Cette poésie architecturale s’illustre encore dans ses tirages des années 2010, lorsqu’il photographie l’Hôtel Petra à Beyrouth. Ce palace autrefois grandiose est détruit durant la guerre civile libanaise entre 1975 et 1990.
Promis à une restauration qui ne viendra jamais, ce symbole de l’avant-guerre tombe dans l’oubli. Polidori découvre avec stupéfaction un rare exemple de « décomposition intacte ».
Saisi par la beauté des murs dont l’usure lui évoque des tableaux contemporains, il réalise plusieurs clichés sublimant la mélancolie des lieux abandonnés.
À travers l’objectif de Polidori, les ruines deviennent des oeuvres d’art intemporelles, où la splendeur surgit du déclin. Son travail magistral de la lumière et des textures révèle des beautés insoupçonnées, et ça et là, un pan de mur décrépi devient aussi majestueux qu’une tenture royale.
Robert Polidori explique que sa découverte de l’ouvrage L’art de la mémoire par Frances Yates a profondément influencé sa réflexion. Ce livre retrace l’histoire des moyens mnémotechniques, de la Grèce antique jusqu’au début du XVIIe siècle. Polidori confie avoir toujours pensé que la fonction principale de l’appareil photo était de servir l’histoire, en tant qu’outil. Or, dans L’art de la mémoire, il découvre le principe de la méthode des loci, ou méthode des lieux. Cette technique datant de l’Antiquité, popularisée par les orateurs grecs et romains, repose sur l’association d’informations à retenir avec des lieux bien connus. En reliant les données à une structure spatiale, elles sont plus faciles à récupérer pour le cerveau humain.
Cette idée que le souvenir est profondément lié aux lieux marque Polidori. Son travail, centré sur les espaces et leur capacité à raconter une histoire, même sans protagonistes, devient l’illustration de cette notion. Ses intérieurs liant passé et présent semblent ainsi des temples figés de la mémoire humaine.

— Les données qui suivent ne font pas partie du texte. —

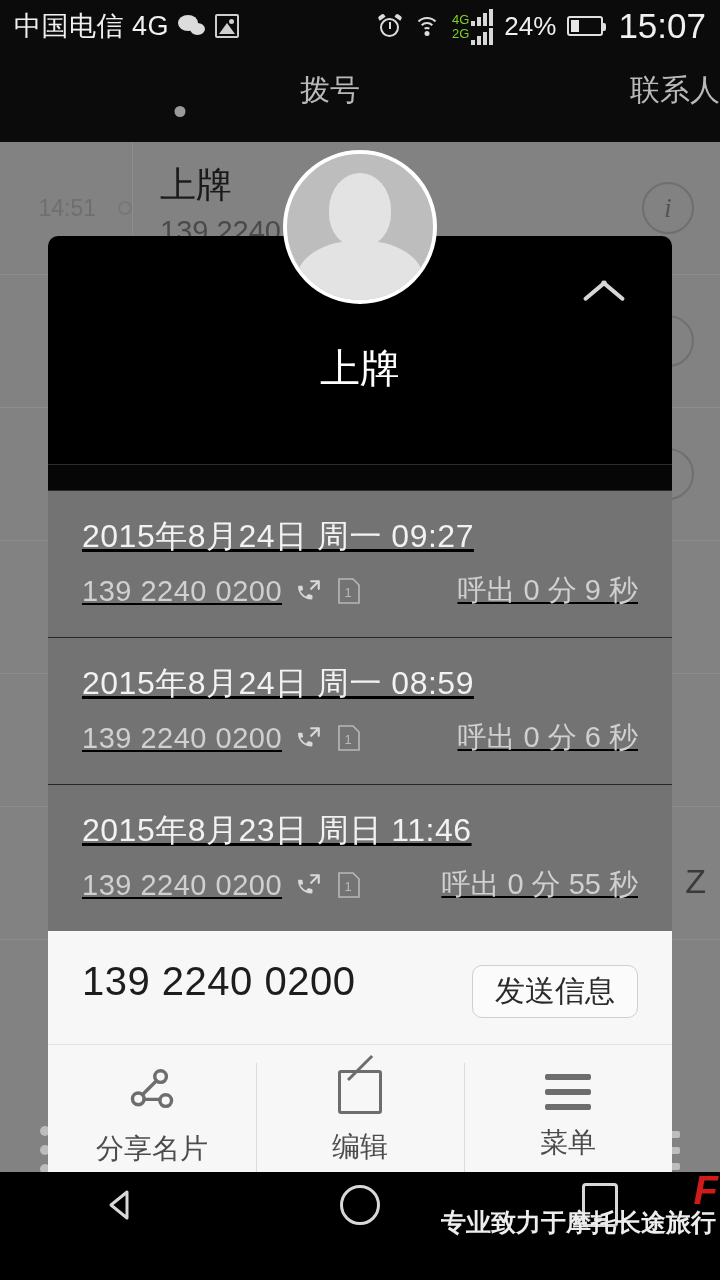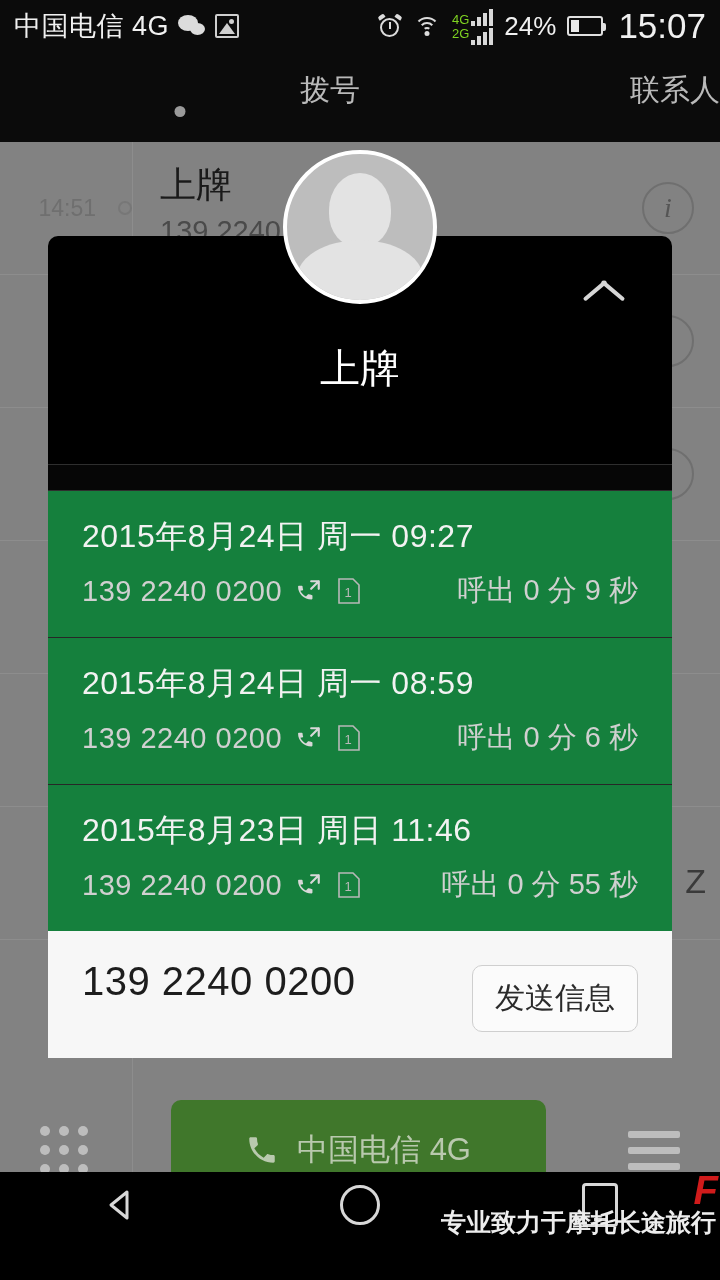--- a/index.html
+++ b/index.html
@@ -165,7 +165,7 @@
     height:27px; background:#060606;
     border-top:1px solid #2e2e2e; border-bottom:1px solid #2e2e2e;
   }
-  .calls{ background:#15803d; }
+  .calls{ background:#737373;text-decoration:underline; }
   .call-row{
     padding:24px 34px 26px 34px; border-bottom:1px solid #272727;
   }

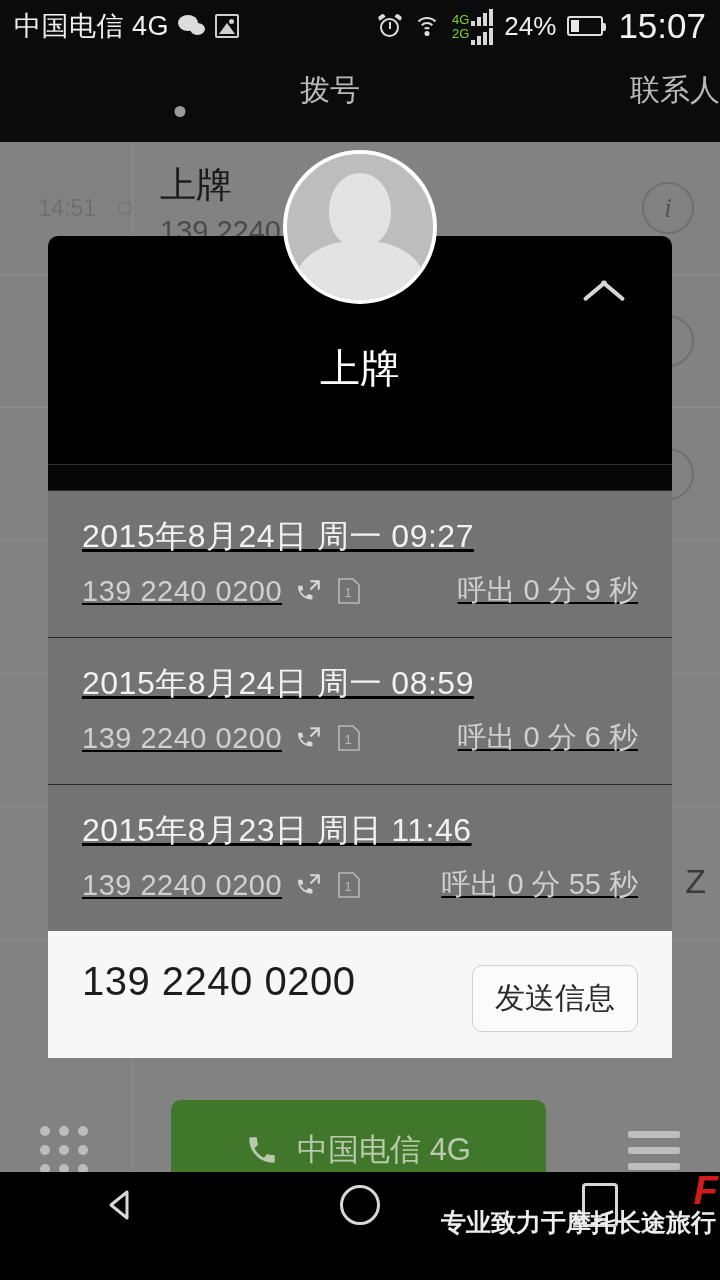--- a/index.html
+++ b/index.html
@@ -192,7 +192,7 @@
   .send-btn{
     margin-left:auto; margin-top:6px;
     border:1px solid #cfcfcf; border-radius:10px; background:#fbfbfb;
-    padding:12px 22px; font-size:30px; color:#2b2b2b; white-space:nowrap;
+    padding:5px 22px; font-size:30px; color:#2b2b2b; white-space:nowrap;
   }
   .actions{
     background:#f7f7f7; border-radius:0 0 10px 10px;

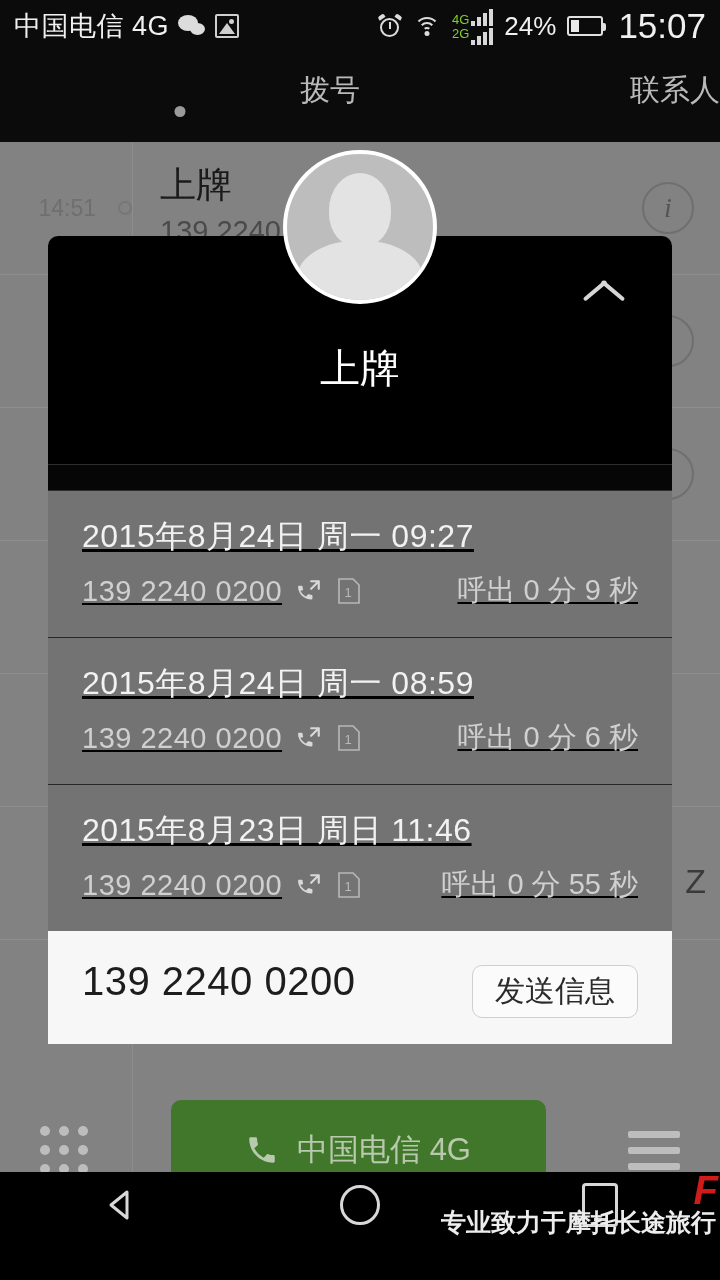--- a/index.html
+++ b/index.html
@@ -425,6 +425,29 @@
       <div class="send-btn">发送信息</div>
     </div>
 
+    <div class="actions">
+      <div class="act">
+        <svg class="ic-share" viewBox="0 0 28 28">
+          <circle cx="19" cy="5" r="3.4" fill="none" stroke="#6d6d6d" stroke-width="2"></circle>
+          <circle cx="6" cy="18" r="3.4" fill="none" stroke="#6d6d6d" stroke-width="2"></circle>
+          <circle cx="22" cy="19" r="3.4" fill="none" stroke="#6d6d6d" stroke-width="2"></circle>
+          <path d="M16.6 7.4 8.4 15.6M9.4 18.3h9.2" stroke="#6d6d6d" stroke-width="2" fill="none" stroke-linecap="round"></path>
+        </svg>
+        <span class="act-label">分享名片</span>
+      </div>
+      <div class="act">
+        <span class="ic-edit"></span>
+        <span class="act-label">编辑</span>
+      </div>
+      <div class="act">
+        <span class="ic-menu">
+            <i></i>
+            <i></i>
+            <i></i>
+          </span>
+        <span class="act-label">菜单</span>
+      </div>
+    </div>
 
   </div>
 

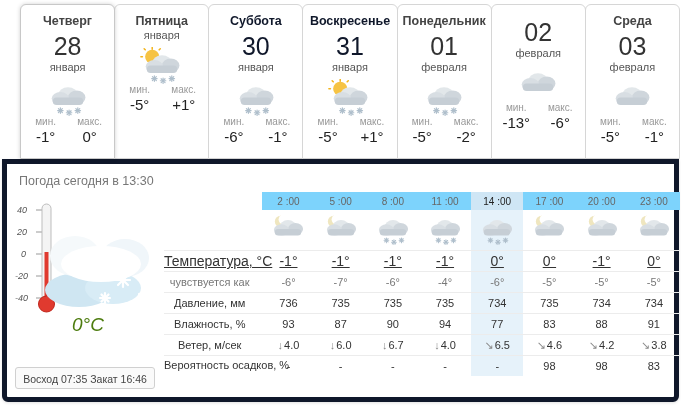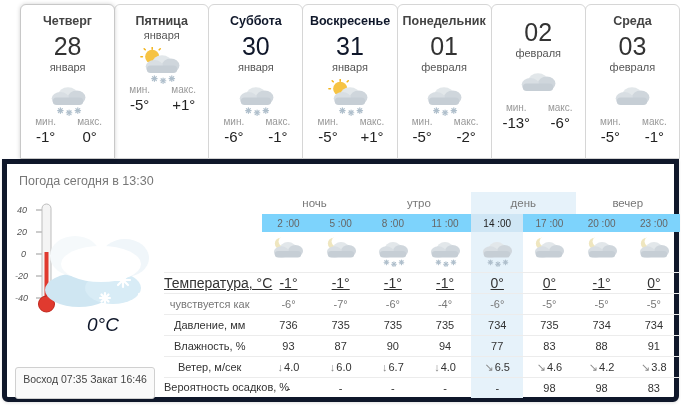--- a/index.html
+++ b/index.html
@@ -547,13 +547,6 @@
           <col style="width:52px">
       </colgroup>
       <tbody id="tbody">
-          <tr class="partrow">
-            <th></th>
-            <th colspan="2">ночь</th>
-            <th colspan="2">утро</th>
-            <th colspan="2" class="hl">день</th>
-            <th colspan="2">вечер</th>
-          </tr>
           <tr class="hourrow">
             <td class="rowlabel"></td>
             <td>2 :00</td>

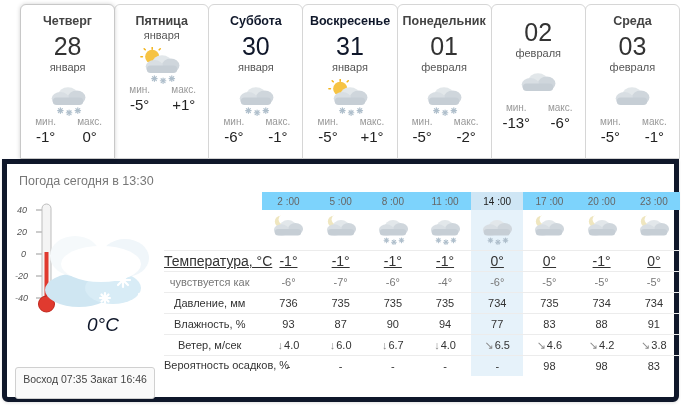--- a/index.html
+++ b/index.html
@@ -125,12 +125,12 @@
   }
   .bigtemp {
     position: absolute;
-    left: 15px;
+    left: 0;
     top: 120px;
     width: 150px;
     text-align: center;
     font-size: 19px;
-    color: #0f172a;
+    color: #4d7c0f;
   }
   .sunbar {
     position: absolute;

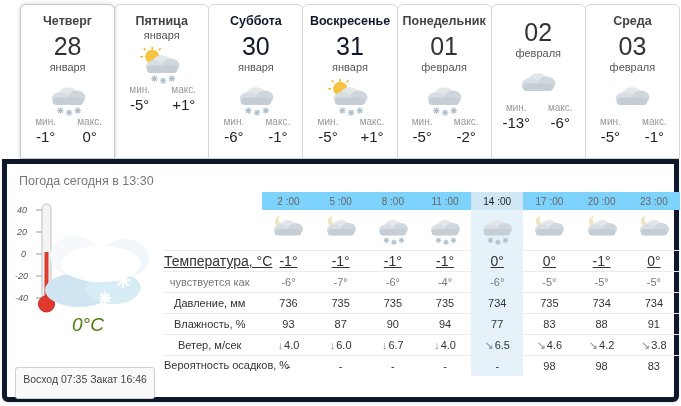--- a/index.html
+++ b/index.html
@@ -137,7 +137,7 @@
     left: 8px;
     top: 203px;
     width: 140px;
-    height: 32px;
+    height: 22px;
     border: 1px solid #d0d0d0;
     border-radius: 3px;
     background: #fafafa;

Né à Montréal en 1951, le photographe canadien Robert Polidori, installé en Californie, est connu pour ses clichés à grande échelle des environnements urbains et des espaces intérieurs vides, explorant leur relation avec le temps, le souvenir et la décadence. Polidori considère les pièces et les lieux qu’il choisit comme des « théâtres de la mémoire » dont il ne reste plus que les structures, qui pourraient à tout moment disparaitre à jamais. Dans les années 1970, il arrive à New York, où il travaille aux Anthology Film Archives sous la direction de Jonas Mekas. En 1980, il est diplômé de la State University of New York. En 1998, il obtient le World Press Award pour son reportage de la construction du Getty Museum, puis en 1999 et en 2000 il reçoit le Prix Alfred Eisenstaedt pour ses photographies au New Yorker Magazine. En 2007 et en 2008 il obtient le Communication Arts Award. Récemment, en 2022, il reçoit la bourse du Guggenheim pour la photographie. Ses oeuvres font partie de nombreuses collections, dont celles du Los Angeles County Museum of Art (Los Angeles), du Metropolitan Museum of Art et du Museum of Modern Art (New York), du Victoria and Albert Museum (Londres) ou encore de la Bibliothèque nationale de France (Paris).